Africano alza una mano con gesto imperioso, para detener todo eso. Pero la Máscara está enervada por los gritos, la lucha y la sangre, y o no le ve o no le hace caso. Se lanza sobre su oponente, que sigue a cuatro patas, resollando con dificultad. Da la vuelta al cuchillo y lo alza para apuntillarla, pero el empleado del lanista le estorba el golpe de un latigazo. El cuero se enrosca chasqueando sobre el antebrazo y, antes de que nadie pueda parpadear, ya se le echan encima varios esclavos de la casa.

Tienen que reducirla entre muchos; quitarle el arma de la mano y apartarla a la fuerza de la vencida. La Máscara, que ya de por sí es fuerte y con nervio, parece ahora poseída por una furia de menade: se debate como una fiera y, bajo esa careta hermosa e impasible, chilla de rabia. Se retuerce y suelta patadas. Los esclavos buscan con los ojos al amo; pero éste zanja el asunto con un ademán hastiado. La sacan entre cuatro en volandas, aún peleando, y otros se llevan a la herida, que gimotea y va dejando, sobre la tierra parda del patio, un rastro de grandes goterones rojos.

El espectáculo de gladiadores ha acabado. Vuelven los músicos, mientras los sirvientes sacan bandejas de aves asadas, cubiertas de miel y frutos secos, así como más vino, y los invitados vuelven a sus lechos. Se reanudan las conversaciones, y los hay que se entretienen un rato discutiendo los lances del duelo. Africano caza al vuelo algunas palabras y el tono de ciertos comentarios hace que, entre los contraluces y el humo de incienso, deje escapar una sonrisa leve y de poco humor.

Es una mueca muy suya que no pasa inadvertida al viejo Mario, que está reclinado en un lecho, no lejos del amo de la casa.

—Me temo, Cneo Aurelio, que la función ha podido decepcionar a tus invitados —le suelta, como quien no quiere la cosa, mientras se lleva la copa a los labios delgados.

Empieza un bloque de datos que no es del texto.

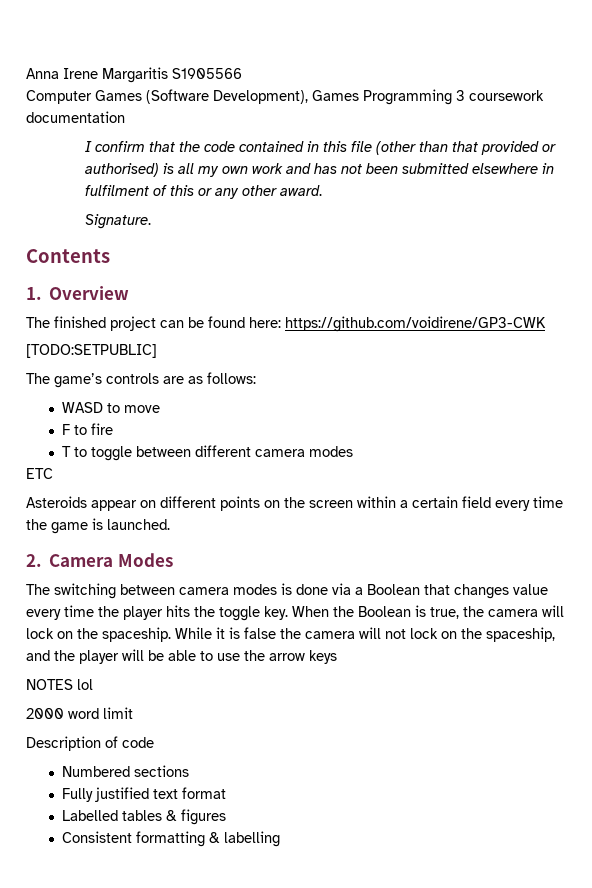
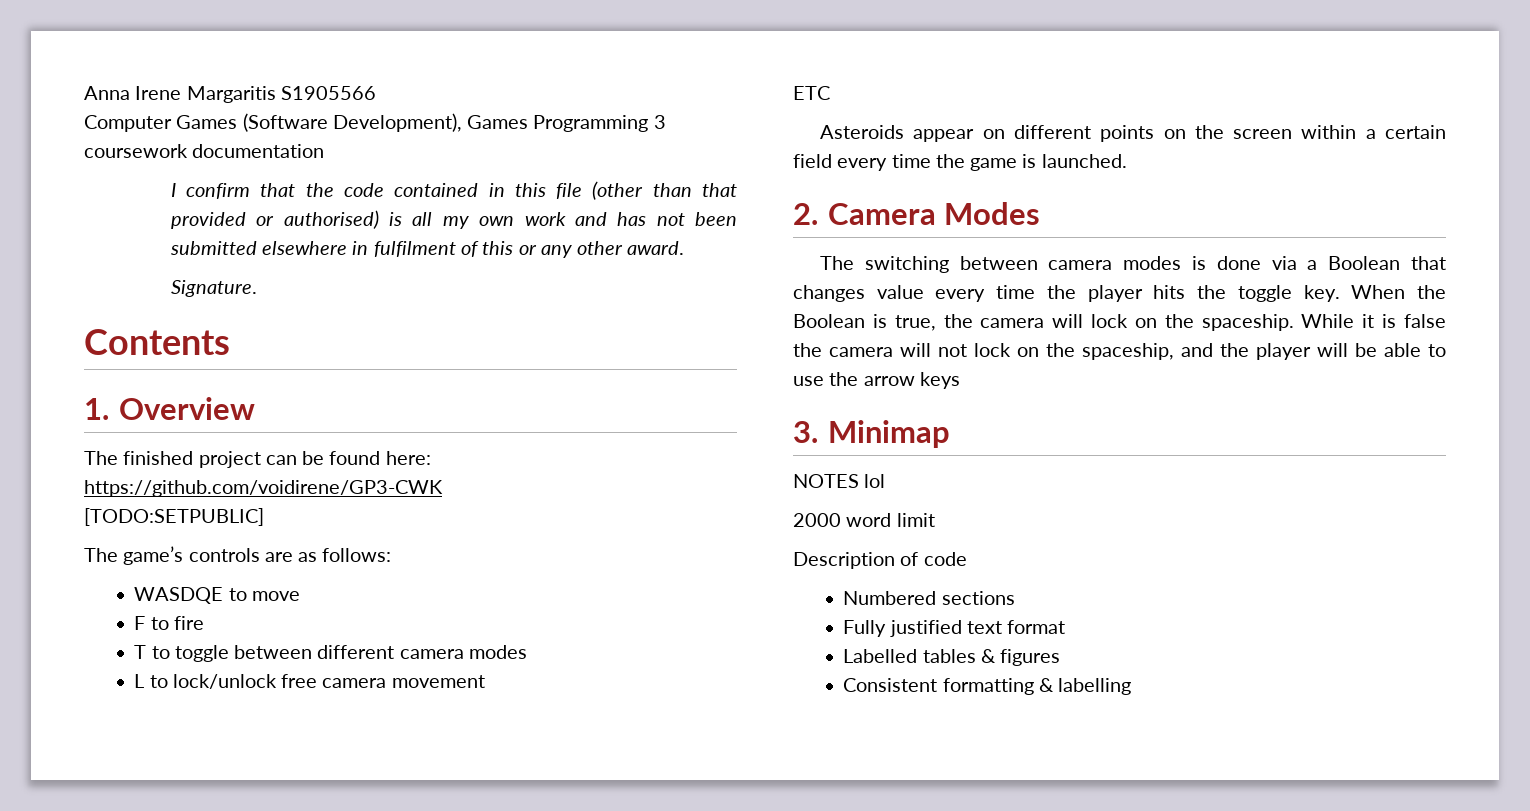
- WASD to move
+ WASDQE to move
+ L to lock/unlock free camera movement
+ 3. Minimap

—¿Cómo? ¿Defraudar a mis invitados? —sonríe Africano con igual sorna.

—Por lo menos a algunos.

—Los dioses me libren de tal descortesía —habla de forma teatral, ya que conoce de sobra la lengua de serpiente del viejo Mario—. ¿En qué he podido faltar a la hospitalidad? ¿Acaso ha sido un mal duelo?

—En absoluto. De hecho, yo diría que ha sido excelente.

—¿Entonces, cuál es la queja?

—La conclusión del mismo, Cneo Aurelio. No debieras haber escatimado la diversión final a tus invitados.

—¿A qué llamas tú la diversión final?

—A la muerte del vencido, por supuesto.

—¡Bah! —agita una mano de dedos gordos, cargada de anillos gruesos.

Pero el viejo Mario es como un perro de presa y cuesta hacerle soltar, una vez que ha mordido.

—Los hay que, cuando dan un combate de gladiadores, ajustan dos precios con el lanista; uno para el caso de que haya muertos y otro, más bajo, para el caso de que no. Es una forma de ahorrar, claro —afirma con malicia pomposa—, Pero me cuesta creer que tal pueda ser tu caso, Cneo Aurelio.

El aludido le dedica una sonrisa truculenta, al tiempo que le observa por encima de su gran copa de oro.

Mario Donato es un romano flaco y aviejado, con unos rasgos ruines que en su caso sí que son espejo de lo que es: un ayudante de procurador, corrupto y con los dedos demasiado largos, aun comparándolo con la gente de su clase. Es también uno de los parásitos de Africano, uno de esos caprichos inexplicables suyos, más propios de un reyezuelo oriental que de un caballero romano. Le sienta desde hace muchos años en su mesa, y le tolera insolencias como a ningún otro, sin que nadie, quizá ni siquiera él mismo, sepa muy bien por qué lo hace.